Assembly lines and/or conveyor belts serve, in automobile production, for reception of automobile parts, in particular bodies, in the execution of assembly work and for other production and transport work. The automobile workers working on the automobile parts normally move along with the slowly moving conveyor belt and can move freely on the platform. The individual carrying elements of these assembly lines and/or conveyor belts have wheels or are carried on roller strips. The drive takes place mostly via driven roller batteries which transmit the drive force to the carrying elements by frictional connection. The drive stations are usually arranged at the commencement of a straight conveying section.
Force transmission from carrying element to carrying element takes place on straight conveying sections by means of pushing forces, and at the ends of the conveying sections the carrying elements are braked via a braking station, in order to avoid gaps in the composite pushing structure. Downstream of the braking station, the draw-off stations are usually arranged, which execute a “staggered drawing” of the carrying elements, in order to allow a cross transfer or a vertical transfer, for example by means of a lifter. The rotational movement of the carrying elements usually describes a rectangle. However, other layouts are possible.
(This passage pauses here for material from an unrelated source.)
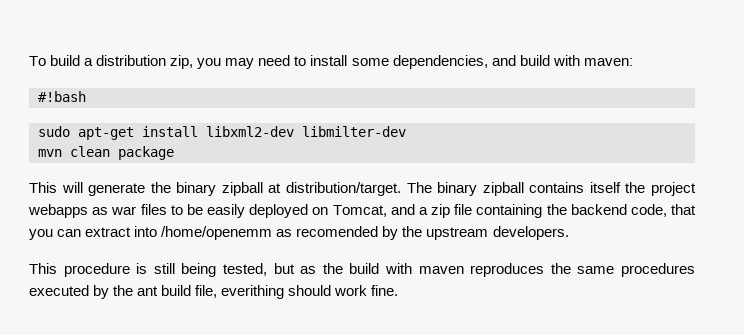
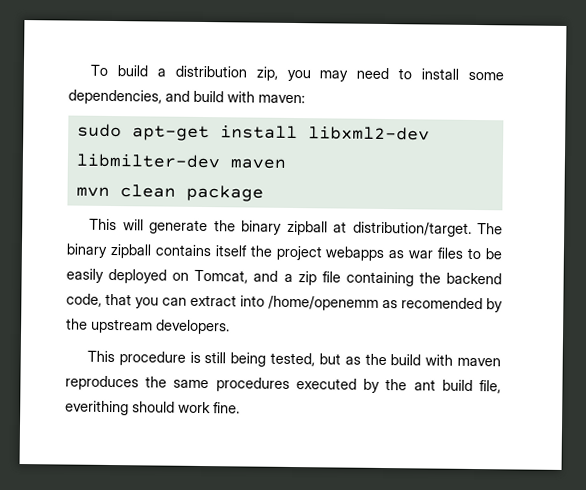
- #!bash
- sudo apt-get install libxml2-dev libmilter-dev
+ sudo apt-get install libxml2-dev libmilter-dev maven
The known assembly lines and/or conveyor belts of the type described have various disadvantages. If, for example, the direction of travel of the carrying elements is maintained after the cross transfer, then a 180-degree rotation of the carrying elements is required. The corner transfer necessary for this purpose is a blocked region; that is to say, it is not available for assembly work on the automobile and, furthermore, without a high outlay in terms of protection, constitutes a high risk potential. Corner transfer itself requires a complex sequence of movement with high outlay in control terms, and also the power supply of the platforms presents problems on account of the corner transfer.
Curved carrying elements are also known (DE-A-198 58 989), which, rotating in a closed circuit, form the assembly line and/or conveyor belt, a semicircular curve with a normally constant curve radius following a straight conveying section on both sides. In order to avoid gaps and rifts between the adjacent carrying elements, particularly in the curved sections, the carrying elements have in each case a concave and a convex end face, in each case with an identical radius and center point. The carrying elements can also be operated in an open composite structure. There, too, the drive takes place via stationary roller batteries or via co-moving individual drives.
These curved carrying elements have the disadvantage that, because of the polygon effect of the elongated carrying elements, wide covers which close the rifts between the adjacent carrying elements are required in the curved sections, with the result that the useful area available on the platform in the curve is reduced considerably.
The result of this is that, below a particular curve radius, sometimes the standing area for, for example, an automobile or a body becomes too narrow. In curves with a low ratio of curve radius to length of carrying elements, a considerable polygon effect arises, which, particularly in a closed circuit, leads to a permanent change in the length of rotation. These length changes have to be compensated by means of structural measures; a tangential orientation of the platforms in the arc is not possible in this prior art.